My mom is one of those cool moms who loves football. She’s also one of those smart moms who cheers for the Green Bay Packers and Wisconsin Badgers. She’s obviously one of those amazing moms because she had me! (That was a joke. You’re supposed to be chuckling to yourself right now.) To cut (through) the cheese here, my mom is pretty awesome and I love her dearly. While she is pretty cool, smart and amazing, this story is about the first time that she returned to her Alma Mater to watch a football game since her days in college. Like me, she graduated from the University of Wisconsin-Madison, only a few years before me. Unlike me, after she finished her studies at the UW she moved away from Madison and never attended another Badgers game at historic Camp Randall Stadium. Until 2010. My lovely wife received a pair of tickets to a Badgers game and kindly gave them to me because she doesn’t care at all about silly stupid football sports but knew that I would love to take them off her hands. When she told me that she had the tickets she said they were for a game against Ohio State…”are they any good?”. Seriously. In October of 2010, the Ohio State Buckeyes were the #1 ranked team in all of college football. And they were coming to Madison for a Saturday night showdown against the Badgers on national television. It was being hyped as the game of the year in the Big Ten Conference. As I recall, the price of tickets for that game on the secondary market skyrocketed. Yet, as soon as I finished profusely thanking my wife for her amazing act of love (the tickets, remember?), I called my mom to invite her to the big game which was set to take place in five days. After thinking about it for about a tenth of a second, my mom excitedly accepted my invite and we talked about plans for her upcoming visit.
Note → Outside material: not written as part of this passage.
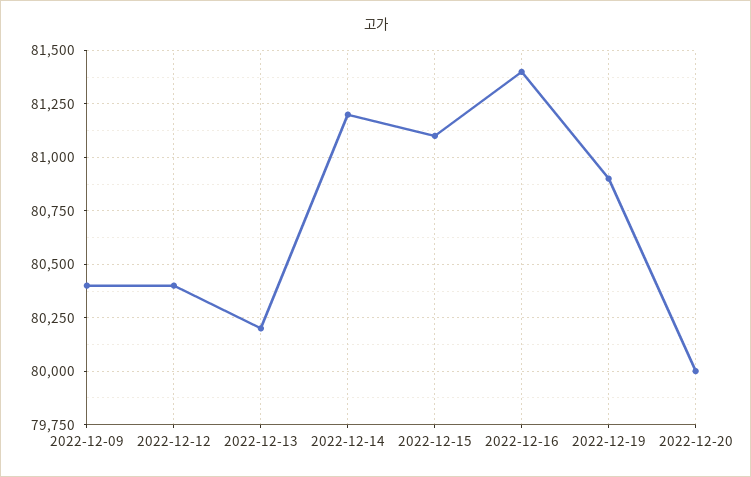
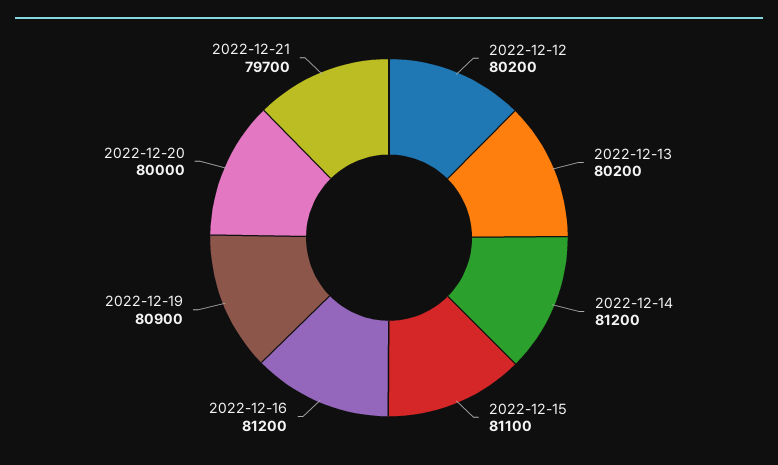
2022-12-09: 80400 -> none
2022-12-12: 80400 -> 80200
2022-12-16: 81400 -> 81200
2022-12-21: none -> 79700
As the day of the game drew closer the fans in Madison grew more and more excited as the anticipation of the showdown for the conference title and inside track to the Rose Bowl reached a fever pitch. (I’ve read way too many sports articles in my time, can you tell?) Decked out in our Badger red we arrived to the stadium area early and grabbed a quick bit at the house of  friends who lived across from the stadium and had invited us to their pregame party. (I’m pretty sure I could eat brats for every meal and never grow weary of it.) As we walked up the steps into the stadium I could sense my mom’s anticipation and enthusiasm growing, much like a kid on Christmas morning. Only this present was going to be shared with over 75,000 loud and probably drunken fans, unlike our family Christmas experiences. Following my lead (it helps that I’m 6’8″) through the crowds we found our seats in the south end zone and watched the players finish their warm-ups before the famous Wisconsin Marching Band put on a spectacular pre-game show. If memory serves me right, there was a fly-over by some sort of military jets after the national anthem, which sent the crowd into another loud round of cheering. The game hadn’t even started and the atmosphere was completely electric. My mom’s face was one HUGE grin and she gave me a quick hug as the teams lined up for the opening kick.

Badgers fans know what happened next. The Wisconsin player (David Gilreath, and no, I didn’t have to look it up) caught the ball at the goal line and returned the opening kickoff all the way back for a touchdown. Right in front of us!

On Wisconsin!

On Wisconsin!

Since no one in the stands was yet seated we all erupted in even more cheers and high-fives and hugs as this was the most unbelievable start imaginable. The Badgers dominated the rest of the first half and withstood a rally by the Buckeyes in the second half to win one of the biggest and most memorable home games in recent memory. As the final seconds ticked away the fans rushed the field and began to dance and celebrate with the players. I love how this picture captures the joyful celebration on the field behind us and the fun moment and memory that we shared that night at Camp Randall. After watching the thousands of people on the field for a few minutes my mom and I eventually headed down there ourselves. It was pretty wild and crazy scene with a lot of people running all over the place and getting pictures and just soaking in the good feelings from a great win by our Wisconsin Badgers. We still reminisce about that great game from time to time, mostly whenever Wisconsin faces Ohio State in football. On Wisconsin!